Hunger is one of the main problems in the world today. Eradicating extreme poverty and hunger is the primary Millennium Development Goal. It is predicted that, due to climate change, agricultural output will fall by 25% by 2050. To highlight the importance of this issue, University College Dublin, together with the Department of Agriculture, Food the Marine and the Food Safety Authority of Ireland have organized the “Feeding the world in 2050” conference on 15 and 16 January. The conference will contribute to the global discussion on how to enhance global food security.
During the conference various topics related to hunger and malnutrition will be discussed, including agriculture and greenhouse gas emissions, and biotechnology and food security. Mary Robinson, former UN High Commissioner for Human Rights and Tom Arnold, who was appointed by UN Secretary General, Ban Ki-moon, to the Lead Group of the Scaling Up Nutrition (SUN) Movement in 2012, will be among the guest speakers.
The conference will be held at a time when hunger and malnutrition are a topic of increasing importance. Although good progress on eradicating hunger was made in the 1980s and 1990s, in the first decade of the 21st century, this progress started to level off. With the growing demand for food and the scarcity of land suitable for agriculture, hunger and malnutrition are already a pressing problem.
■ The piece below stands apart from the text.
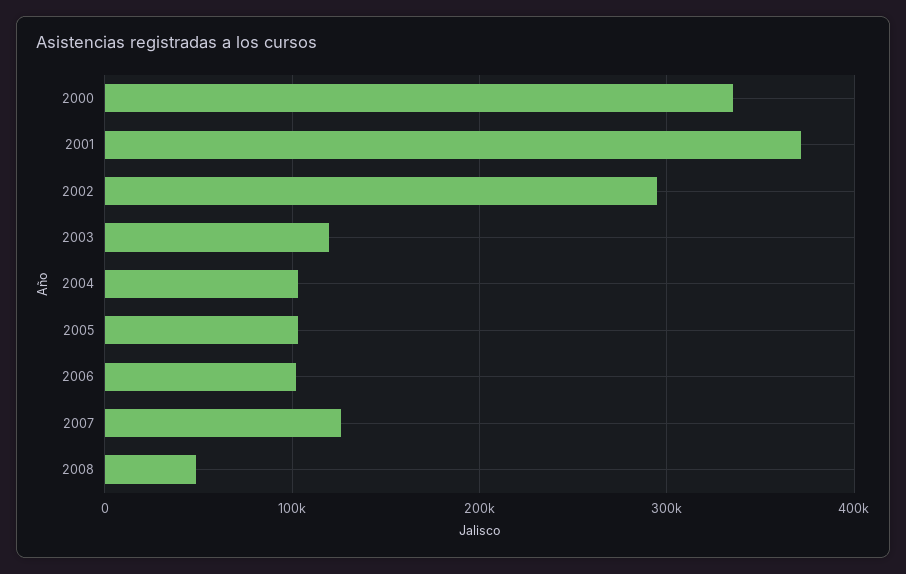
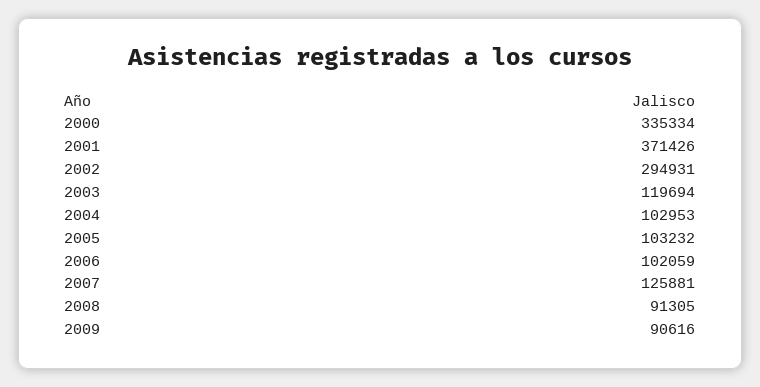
2008: 50000 -> 91305
2009: none -> 90616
According to the World Food Programme (WFP), 870 million people are undernourished today.
The implications of hunger and malnutrition
Hunger and malnutrition are a problem in itself, yet it causes many other problems too, or increases their severity. According to the WFP, Hunger and malnutrition are the number one risk to health worldwide, greater than AIDS, malaria and tuberculosis combined. Moreover, hunger impairs the economic situation of the people affected. Economists estimate that every child whose physical and mental development is stunted by hunger and malnutrition stands to lose 5-10 percent in lifetime earnings.
As well as the obvious sort of hunger resulting from an empty stomach, there is also the hidden hunger of micronutrient deficiencies which make people susceptible to infectious diseases, impair physical and mental development, reduce their labour productivity and increase the risk of premature death.